Rowley is an industrial area in Tooele County, Utah, United States. Rowley sits on the western shore of the Great Salt Lake, approximately 15 miles (by road) north of I-80, Exit 77, serving Timpie/Rowley Junction.

Rowley was created in 1970 as the site of a large magnesium processing plant.  The location was named after Jeff Rowley who was the CEO of National Lead Industries during the construction of the plant.  In the mid-70s, National Lead Industries changed its name to NL Industries and in 1980 sold the plant to AMAX.  In 1989, the facility was sold to the Renco Group, and the facility renamed Magnesium Corporation of America aka Magcorp.  

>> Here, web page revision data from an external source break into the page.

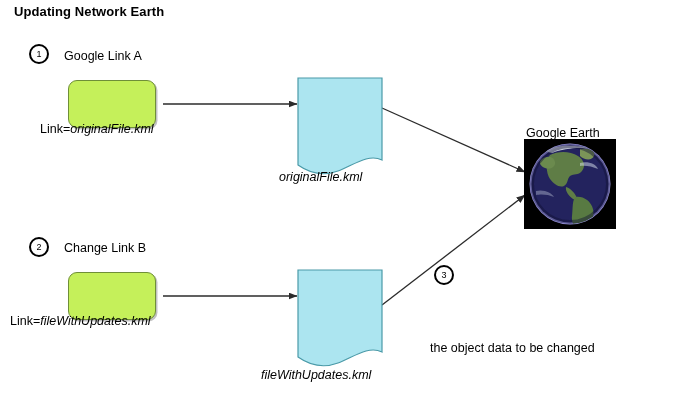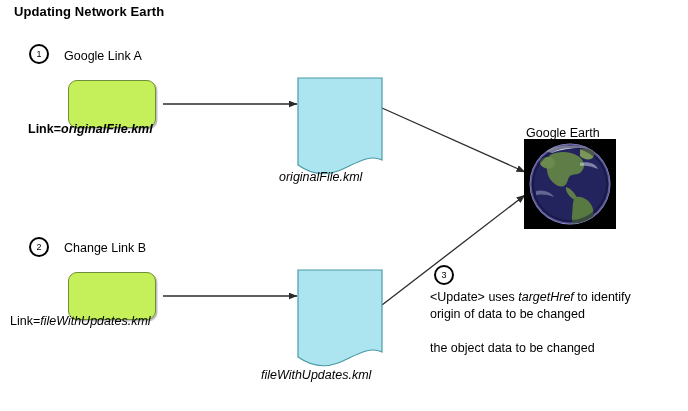--- a/index.html
+++ b/index.html
@@ -134,21 +134,21 @@
   <div class="abs" id="title">Updating Network Earth</div>
 
   <div class="abs step-badge" style="left:29px; top:44px;">
     <span>1</span>
   </div>
 
   <div class="abs node-label" style="left:64px; top:49px;">Google Link A</div>
 
   <div class="abs green-box" style="left:68px; top:80px;"></div>
 
-  <div class="abs link-caption" style="left:28px; top:122px;font-weight:bold;">
+  <div class="abs link-caption" style="left:40px; top:122px;">
     <span>Link=</span><span class="em">originalFile.kml</span>
   </div>
 
   <div class="abs doc-caption" style="left:279px; top:170px;">originalFile.kml</div>
 
   <div class="abs step-badge" style="left:29px; top:237px;">
     <span>2</span>
   </div>
 
   <div class="abs node-label" style="left:64px; top:241px;">Change Link B</div>
@@ -193,22 +193,18 @@
 
         <circle cx="46" cy="45" r="38.5" fill="none" stroke="#0f0f33" stroke-width="5" opacity="0.45"></circle>
       </g>
     </svg>
   </div>
 
   <div class="abs step-badge" style="left:434px; top:265px;">
     <span>3</span>
   </div>
 
-  <div class="abs note-block" style="left:430px; top:289px;">
-    <div><span>&lt;Update&gt; uses </span><span class="em">targetHref</span><span> to identify</span></div>
-    <div><span>origin of data to be changed</span></div>
-  </div>
 
   <div class="abs note-block" style="left:430px; top:340px;">
     <div><span>the object data to be changed</span></div>
   </div>
 
 </div>
 
 </body></html>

This facility was identified by the EPA as a major air polluter in the 1990s In 2001, Magcorp went bankrupt and the Renco group purchased the assets and formed US Magnesium.  In 2005, the facility was investigated by the CDC for worker health hazards.

Since 2012, Rowley is the site of a titanium smelter plant run by Allegheny Technologies. It is adjacent to the US Magnesium plant. The facility was idled at least in September 2016 because the metal could be procured on the market at a cost lower than the production cost at ATI, The ATI plant was announced in 2006, and budgeted at $325 million. and in the end cost $460 million.